>>>
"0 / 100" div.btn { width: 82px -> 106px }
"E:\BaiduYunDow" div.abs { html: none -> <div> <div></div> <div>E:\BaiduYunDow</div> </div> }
<<<
>>>
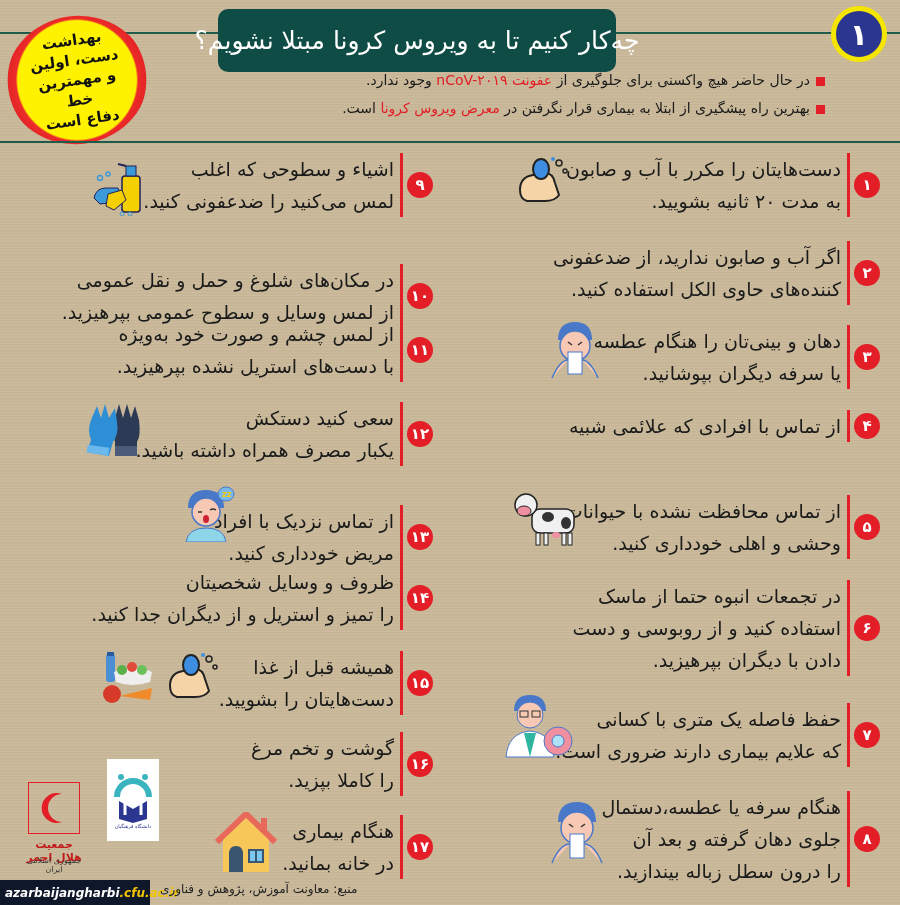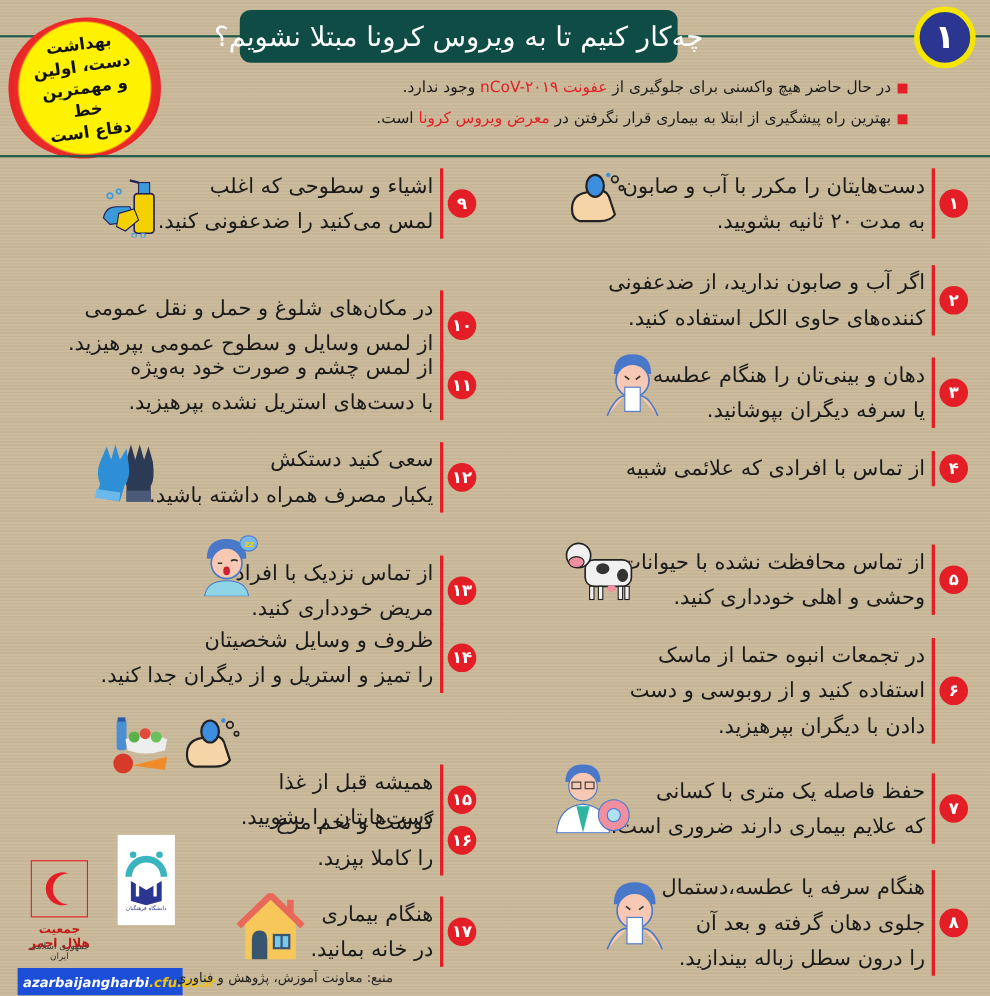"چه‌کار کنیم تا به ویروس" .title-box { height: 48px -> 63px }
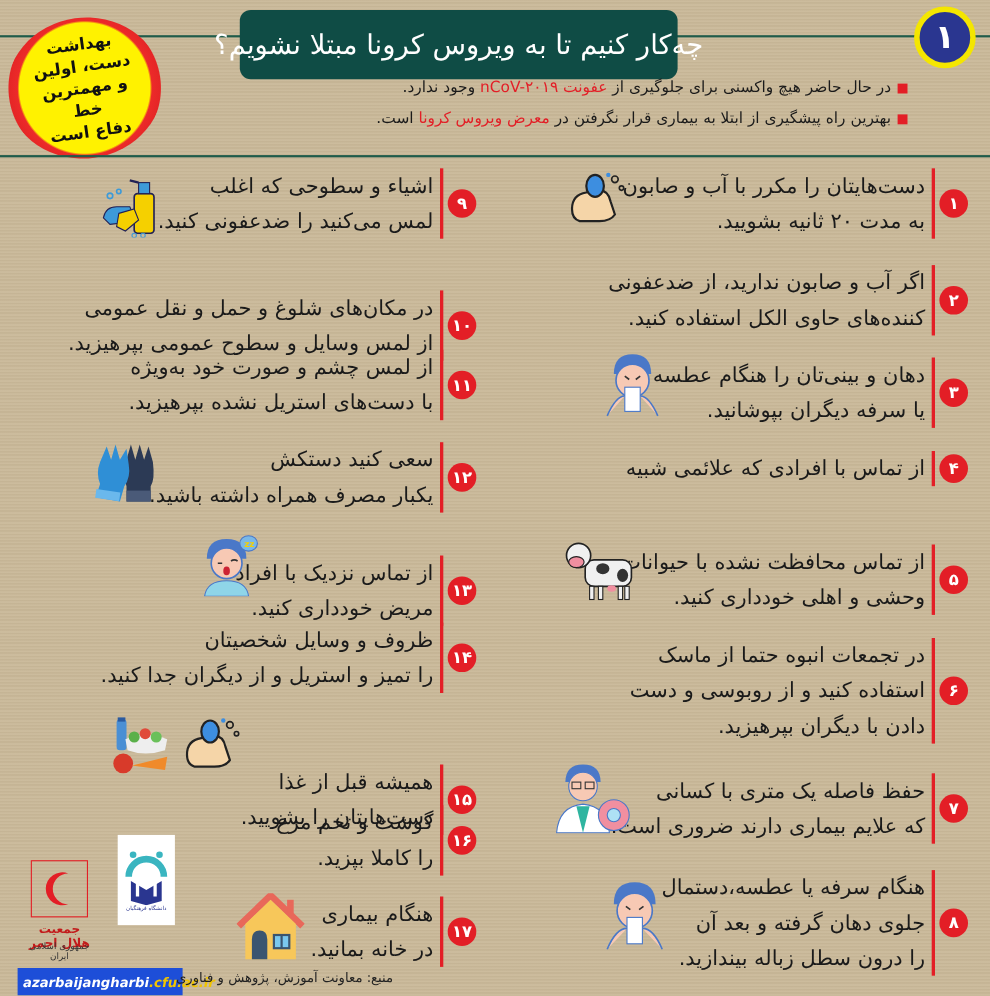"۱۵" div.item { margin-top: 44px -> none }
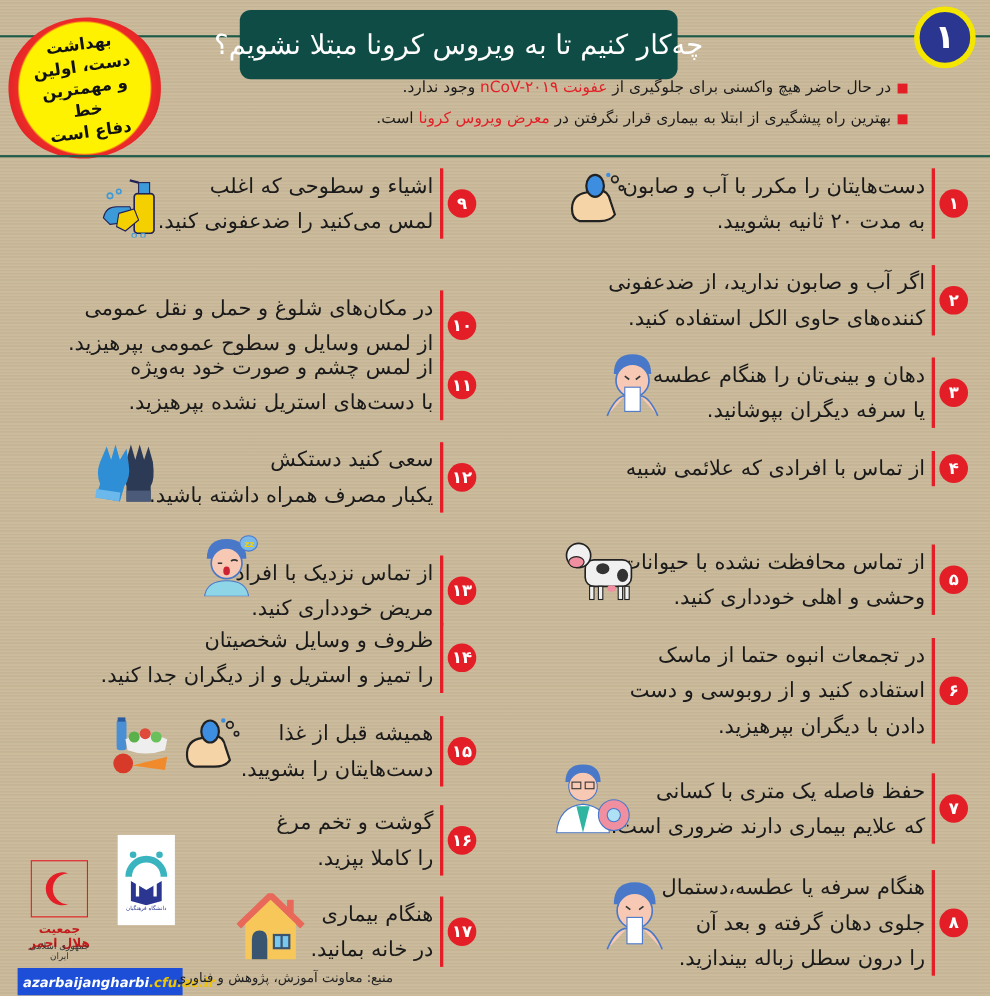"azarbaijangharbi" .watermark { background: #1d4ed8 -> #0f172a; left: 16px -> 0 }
<<<
From the entries above, extract only the lines running from the one containing "width: 82px ->" through the one containing "html: none ->", inclusive.

"0 / 100" div.btn { width: 82px -> 106px }
"E:\BaiduYunDow" div.abs { html: none -> <div> <div></div> <div>E:\BaiduYunDow</div> </div> }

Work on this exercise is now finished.